Bill Nighy leads Living, an elegant and rather lovely re-telling of Akira Kurosawa’s Ikiru – here’s our review.
I’m not familiar with the Akira Kurosawa film Ikiru, which turns out to be no prerequisite for director Oliver Hermanus and screenwriter Kazuo Ishiguro’s modern-day retelling of the story. That said,there’s a much cleverer review out there that contrasts the movies: for the purposes of this particular piece, it’s a simple imploring of you to check the new film out.
Living casts Bill Nighy as Mr Williams, a civil servant working in town planning decades ago, with well-dressed people shuffling folders from one tray to another. It’s all very polite and ineffective work, most notably brought to the fore in his interaction with a collection of mothers trying to get permission for a small playground to be built.
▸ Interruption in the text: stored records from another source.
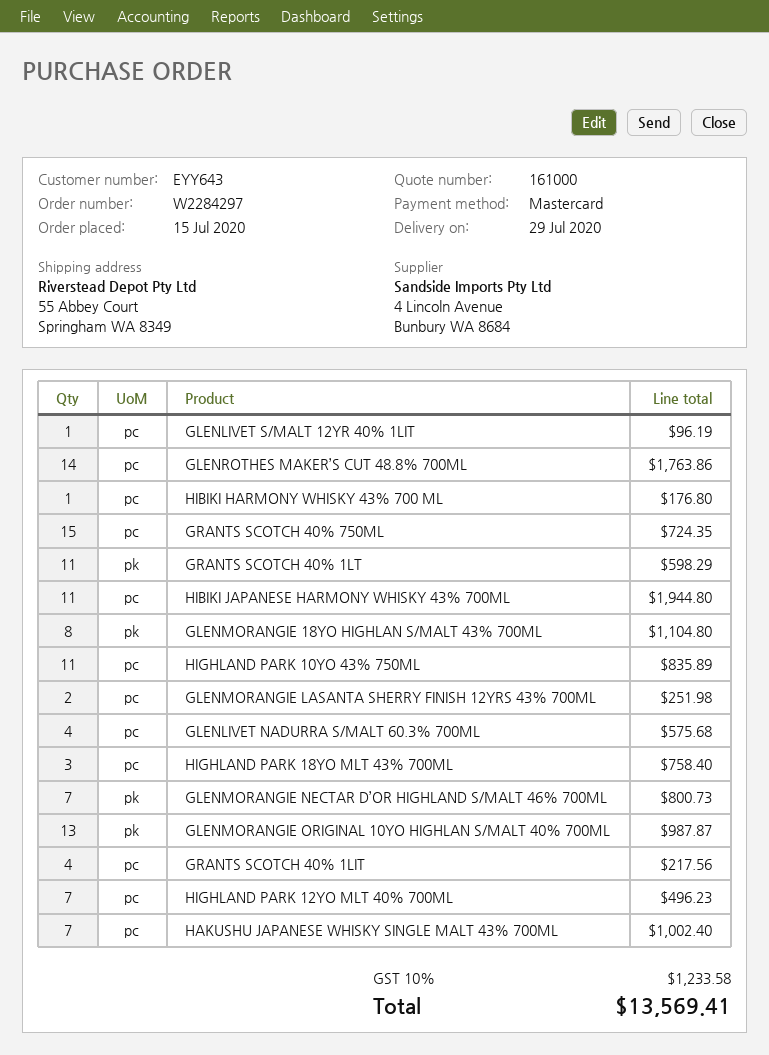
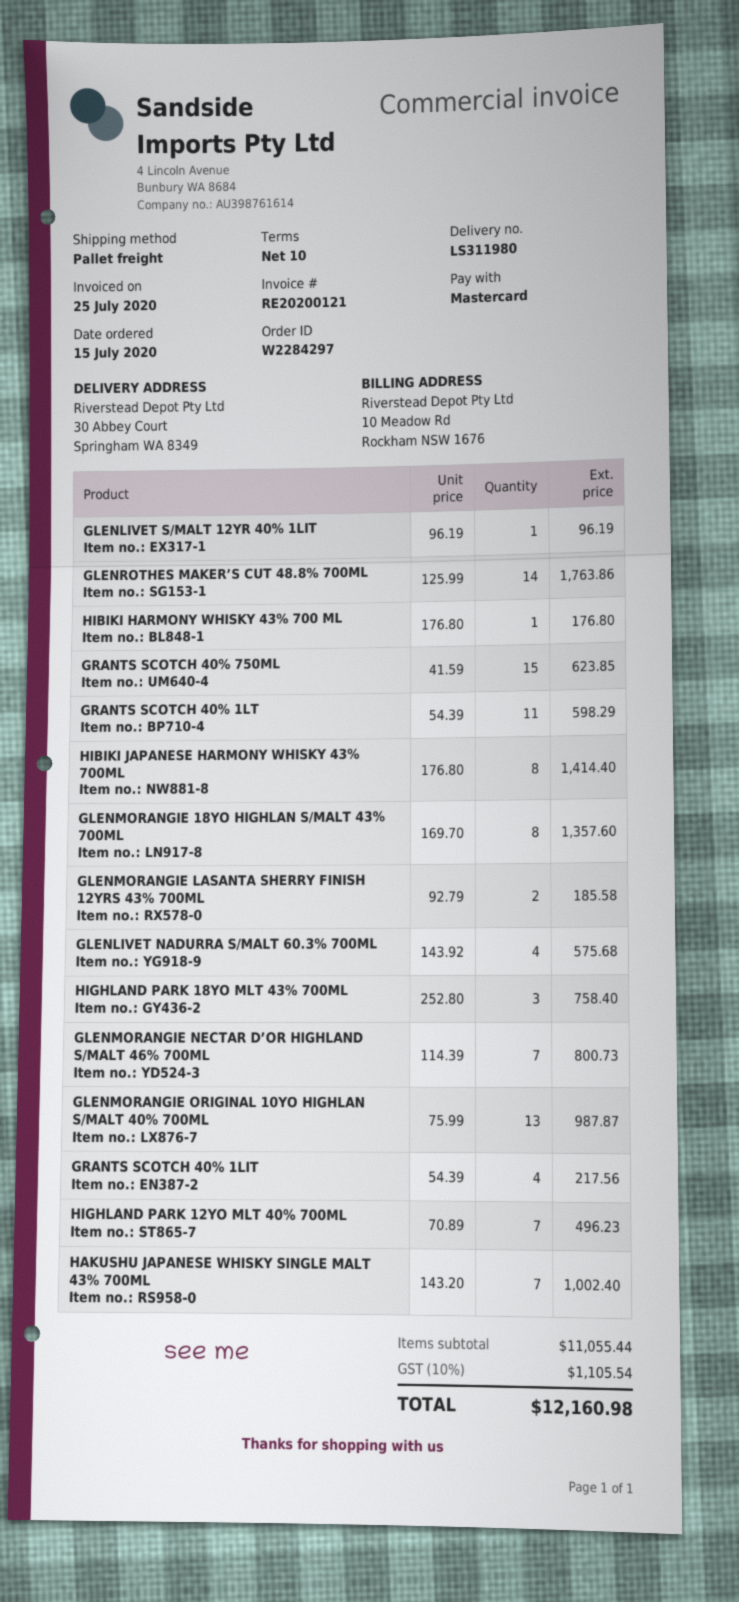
ship to: 55 Abbey Court, Springham WA 8349 -> 30 Abbey Court, Springham WA 8349
GRANTS SCOTCH 40% 750ML: 15 for 724.35 -> 15 for 623.85
HIBIKI JAPANESE HARMONY WHISKY 43% 700ML: 11 for 1944.80 -> 8 for 1414.40
GLENMORANGIE 18YO HIGHLAN S/MALT 43% 700ML: 8 for 1104.80 -> 8 for 1357.60
HIGHLAND PARK 10YO 43% 750ML: 11 for 835.89 -> none
GLENMORANGIE LASANTA SHERRY FINISH 12YRS 43% 700ML: 2 for 251.98 -> 2 for 185.58
tax: 10% = 1233.58 -> 10% = 1105.54
total: 13569.41 -> 12160.98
Hermanus builds this world diligently and with a patience rarely afforded in cinema. This is absolutely a big-screen film,with the camera moving slowly, soaking up detail and putting at its heart a still, controlled, contained performance from its leading man. He lives to work, as demonstrated by the distant relationship he has with family.
The turning point of the story is an appointment that Mr Williams has a little way into the film, that starts his story down a different path. Even then, what the film manages to do is escort you towards an end point, but in quite an unexpected way.
Boasting terrific support from Aimee Lou Wood, as the young woman Margaret – with whom he shares a very expensive selection of cakes –Living gradually envelopes you as a quiet, absorbing and tremendously moving film. It’s very accessible, not without wit, but also gives Bill Nighy the space to offer a memorable, affecting acting masterclass.
I think to the quiet dignity of his character in Pride here, where no man has moved me so much buttering bread badly. In Living, he’s topped it. Films shouldn’t be defined by awards, but if Nighy doesn’t need a trip to IKEA by the time gong season is done, something’s gone very, very wrong.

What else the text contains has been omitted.